David Cameron to resign as Prime Minister after vote for Brexit
David Cameron has announced he is resigning as Prime Minister after the UK voted to leave the European Union.
Mr Cameron said he could not continue as Prime Minister after voters rejected his call for the UK to stay in the European Union by 51.9% to 48.1%.
He will remain in place while the Conservatives choose a new leader in time for the Tory conference at the start of October.

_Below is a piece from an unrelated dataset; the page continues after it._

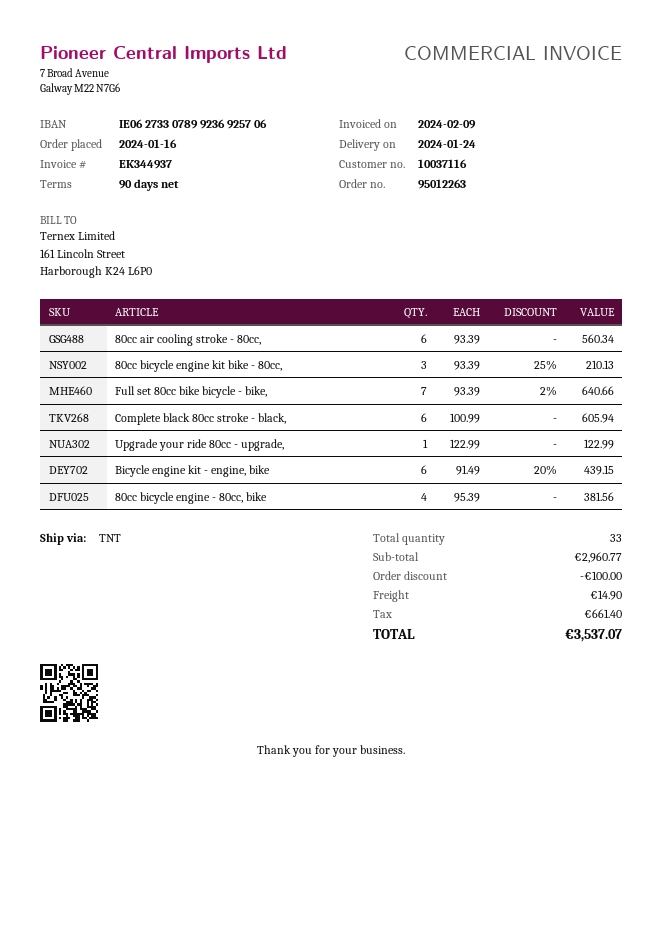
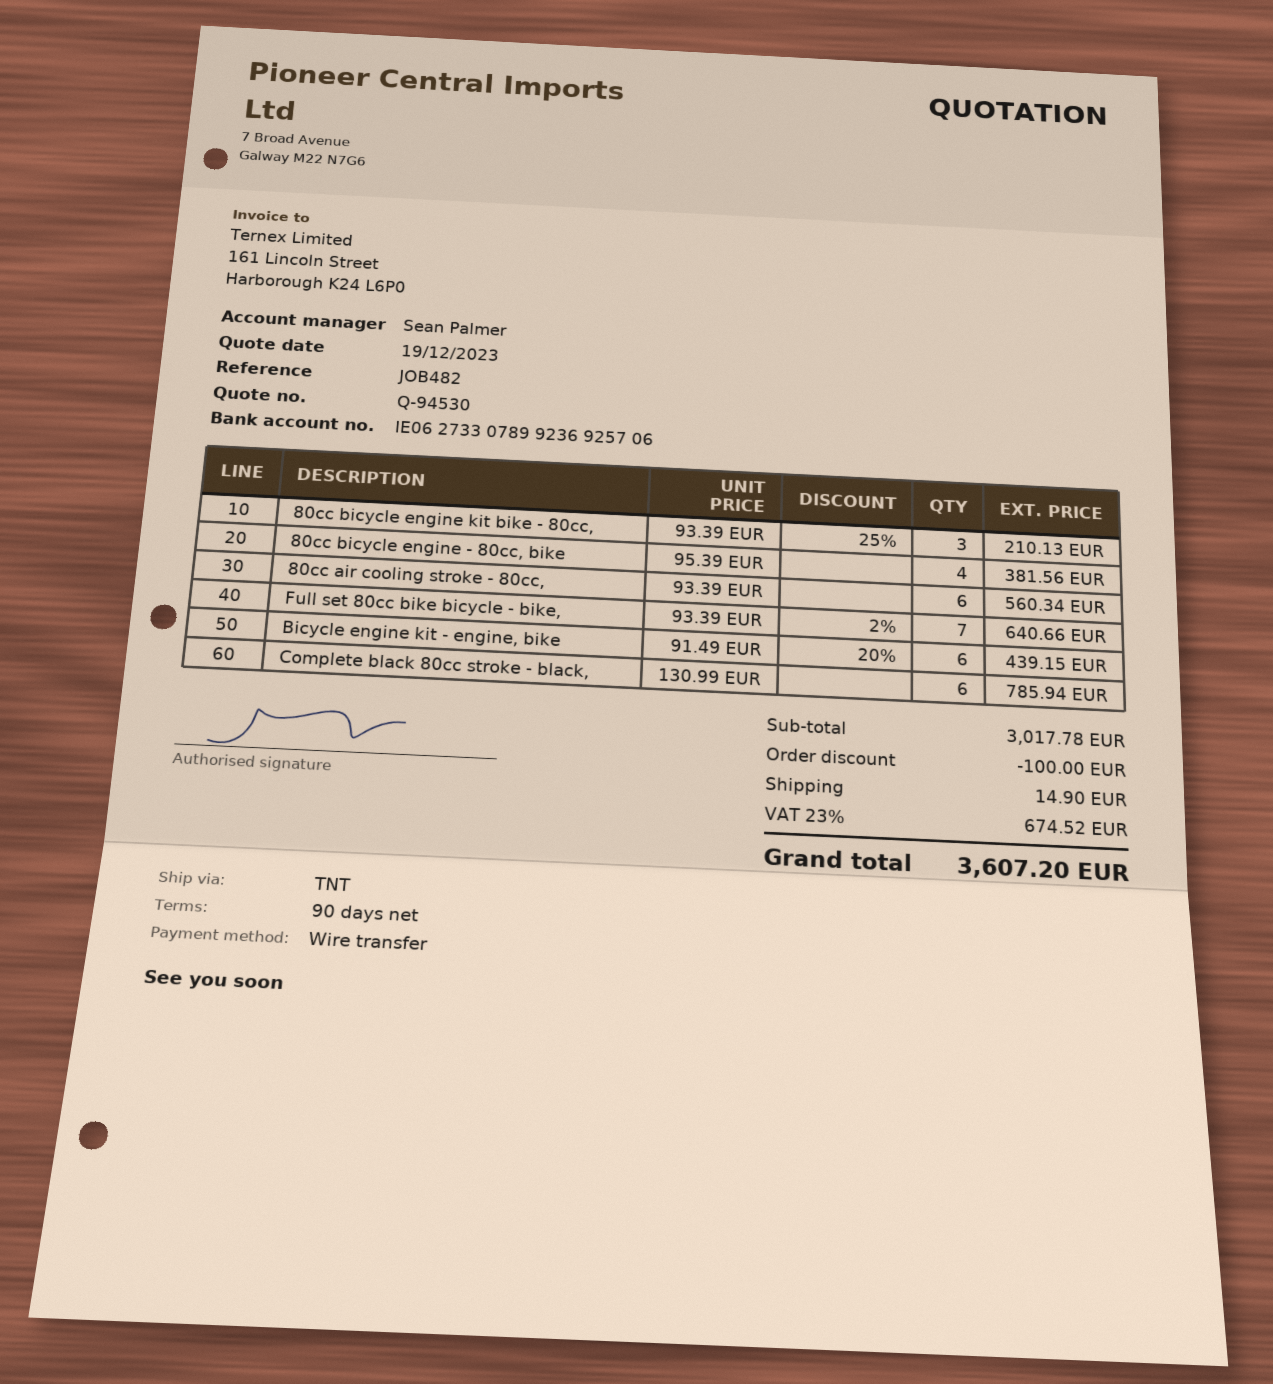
Complete black 80cc stroke - black,: 6 x 100.99 = 605.94 -> 6 x 130.99 = 785.94
Upgrade your ride 80cc - upgrade,: 1 x 122.99 = 122.99 -> none
subtotal: 2960.77 -> 3017.78
tax: 661.40 -> 674.52
total: 3537.07 -> 3607.20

The new leader will lead the UK’s exit from the EU and decide when Article 50, which begins a two-year withdrawal process from the EU, is triggered.
In an emotional statement outside 10 Downing Street alongside his wife Samantha, Mr Cameron said: “The British people have made a very clear decision to take a different path and as such I think the country requires fresh leadership to take it in this direction,” he said.
“I will do everything I can as Prime Minister to steady the ship over the coming weeks and months but I do not think it would be right for me to try to be the captain that steers our country to its next destination.
“This is not a decision I’ve taken lightly but I do believe it’s in the national interest to have a period of stability and then the leadership required. There is no need for a precise timetable today, but in my view we should aim to have a new prime minister in place by the start of the Conservative party conference in October.”
Mr Cameron’s voice cracked with emotion as he looked back on some of his achievements as Prime Minister, including reducing the deficit, reforms to education and welfare, and introducing same-sex marriage.
“Although leaving Europe was not the path I recommended I am the first to praise our incredible strengths," he said.
“I’ve said before that Britain can survive outside the EU and indeed that we could find a way, now the decision has been made to leave we need to find the best way. I will do everything I can to help – I love this country, and I feel honoured to have served it and I will do everything I can in future to help this great country succeed.”
Mr Cameron became Conservative leader in 2005 and has been Prime Minister since 2010, first in coalition with the Liberal Democrats and then with a Tory majority Government.
Pro-Brexit Conservatives had rallied behind Mr Cameron, with more than 80 of them signing a letter last night urging him to stay in place.
Chris Grayling, one of the Conservative ministers campaigning against the Prime Minister, said he was “disappointed” by the news.
He said: “I very much regret he has taken the decision he has because I think he could have played a really important role in what comes next. But we will now have to move on.”
Leading Brexiteer Boris Johnson has been the favourite to take over from Mr Cameron, while Theresa May and Michael Gove are also considered contenders.